[proofplan] Write the conditional-variance recursion in the multiplicative form $\sigma_t^2 = \omega + a_{t-1}\sigma_{t-1}^2$ with random coefficients $a_{t-1} = \alpha Z_{t-1}^2 + \beta$, which are i.i.d. with mean $\alpha + \beta$. Iterating produces an exact finite expansion whose tail term is nonnegative; dropping it and taking expectations forces the unconditional variance to be infinite when $\alpha + \beta \ge 1$. When $\alpha + \beta < 1$, Jensen's inequality and the Strong Law of Large Numbers show the random products vanish almost surely, which lets us pass to the convergent infinite series $\sigma_t^2 = \omega \sum_{k \ge 0} \prod_{j=1}^k a_{t-j}$; the Monotone Convergence Theorem then evaluates $\mathbb{E}[\sigma_t^2]$ as a geometric series equal to $\omega/(1-\alpha-\beta)$. Finally, the relation $\mathbb{E}[X_t^2] = \mathbb{E}[\sigma_t^2]$ and the martingale-difference identity $\mathbb{E}[X_t \mid \mathcal{F}_{t-1}] = 0$ give zero mean and zero autocovariances at all nonzero lags, establishing covariance stationarity. [/proofplan]

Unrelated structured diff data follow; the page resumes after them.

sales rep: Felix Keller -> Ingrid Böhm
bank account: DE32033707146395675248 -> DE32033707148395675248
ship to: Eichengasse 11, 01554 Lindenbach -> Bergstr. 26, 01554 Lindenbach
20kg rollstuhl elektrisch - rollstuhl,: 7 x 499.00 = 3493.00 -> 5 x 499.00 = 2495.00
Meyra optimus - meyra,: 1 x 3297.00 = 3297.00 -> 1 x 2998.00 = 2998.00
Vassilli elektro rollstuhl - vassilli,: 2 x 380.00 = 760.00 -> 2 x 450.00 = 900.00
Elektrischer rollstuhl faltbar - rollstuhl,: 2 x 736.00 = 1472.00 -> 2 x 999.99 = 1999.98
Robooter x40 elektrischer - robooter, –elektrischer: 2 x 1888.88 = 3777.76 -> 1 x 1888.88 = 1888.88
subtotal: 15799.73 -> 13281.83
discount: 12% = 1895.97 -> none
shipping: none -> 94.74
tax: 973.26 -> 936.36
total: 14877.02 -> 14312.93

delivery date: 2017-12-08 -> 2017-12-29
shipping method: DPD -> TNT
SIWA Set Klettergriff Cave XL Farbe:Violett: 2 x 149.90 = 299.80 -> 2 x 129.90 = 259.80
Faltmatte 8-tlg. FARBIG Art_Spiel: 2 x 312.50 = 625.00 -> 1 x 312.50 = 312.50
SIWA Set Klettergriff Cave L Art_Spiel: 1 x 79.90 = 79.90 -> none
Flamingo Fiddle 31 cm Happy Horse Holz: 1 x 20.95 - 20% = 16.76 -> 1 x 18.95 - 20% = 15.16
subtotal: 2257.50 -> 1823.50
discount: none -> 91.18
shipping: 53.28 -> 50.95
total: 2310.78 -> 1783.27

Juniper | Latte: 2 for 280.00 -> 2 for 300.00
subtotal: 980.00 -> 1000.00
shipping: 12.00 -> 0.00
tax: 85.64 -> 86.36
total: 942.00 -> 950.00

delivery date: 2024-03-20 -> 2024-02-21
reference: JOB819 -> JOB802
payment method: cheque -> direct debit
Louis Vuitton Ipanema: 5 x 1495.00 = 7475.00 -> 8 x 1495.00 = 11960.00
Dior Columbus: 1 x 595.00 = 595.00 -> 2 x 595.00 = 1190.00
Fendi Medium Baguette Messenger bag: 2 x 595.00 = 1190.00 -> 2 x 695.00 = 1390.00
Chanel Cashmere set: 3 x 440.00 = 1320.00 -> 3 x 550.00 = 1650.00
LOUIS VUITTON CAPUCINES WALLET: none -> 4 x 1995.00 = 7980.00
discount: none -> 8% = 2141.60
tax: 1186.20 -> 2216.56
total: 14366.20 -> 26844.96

[step:Recast the conditional-variance recursion in multiplicative form and reduce the variance of $X_t$ to that of $\sigma_t^2$]Since $X_{t-1}^2 = \sigma_{t-1}^2 Z_{t-1}^2$, the defining recursion becomes \begin{align*} \sigma_t^2 = \omega + \alpha \sigma_{t-1}^2 Z_{t-1}^2 + \beta \sigma_{t-1}^2 = \omega + a_{t-1}\sigma_{t-1}^2, \qquad a_{t-1} := \alpha Z_{t-1}^2 + \beta . \end{align*} For each $t$, the random variable $a_t = \alpha Z_t^2 + \beta \ge 0$ is a fixed measurable function of $Z_t$; hence the family $(a_t)_{t \in \mathbb{Z}}$ is i.i.d., and \begin{align*} \mathbb{E}[a_t] = \alpha\,\mathbb{E}[Z_t^2] + \beta = \alpha + \beta, \end{align*} using $\mathbb{E}[Z_t^2] = 1$. By strict stationarity of $(X_t, \sigma_t)$, the law of $\sigma_t^2$ does not depend on $t$; write \begin{align*} m := \mathbb{E}[\sigma_t^2] \in [0, \infty], \end{align*} a constant in $t$ (possibly $+\infty$ at this stage). We first record that the unconditional second moments of $X_t$ and $\sigma_t$ coincide. Since $\sigma_t^2$ is $\mathcal{F}_{t-1}$-measurable and $Z_t^2$ is independent of $\mathcal{F}_{t-1}$, \begin{align*} \mathbb{E}[X_t^2] = \mathbb{E}\big[\sigma_t^2 Z_t^2\big] = \mathbb{E}\big[\sigma_t^2\,\mathbb{E}[Z_t^2 \mid \mathcal{F}_{t-1}]\big] = \mathbb{E}\big[\sigma_t^2\,\mathbb{E}[Z_t^2]\big] = \mathbb{E}[\sigma_t^2] = m, \end{align*} the third equality by the [Conditioning and Independence](/theorems/1152) property and the second by the pull-out rule for $\mathcal{F}_{t-1}$-measurable factors in [Properties of Conditional Expectation](/theorems/1122). This identity holds in $[0,\infty]$, so $\mathbb{E}[X_t^2] < \infty$ if and only if $m < \infty$.[/step]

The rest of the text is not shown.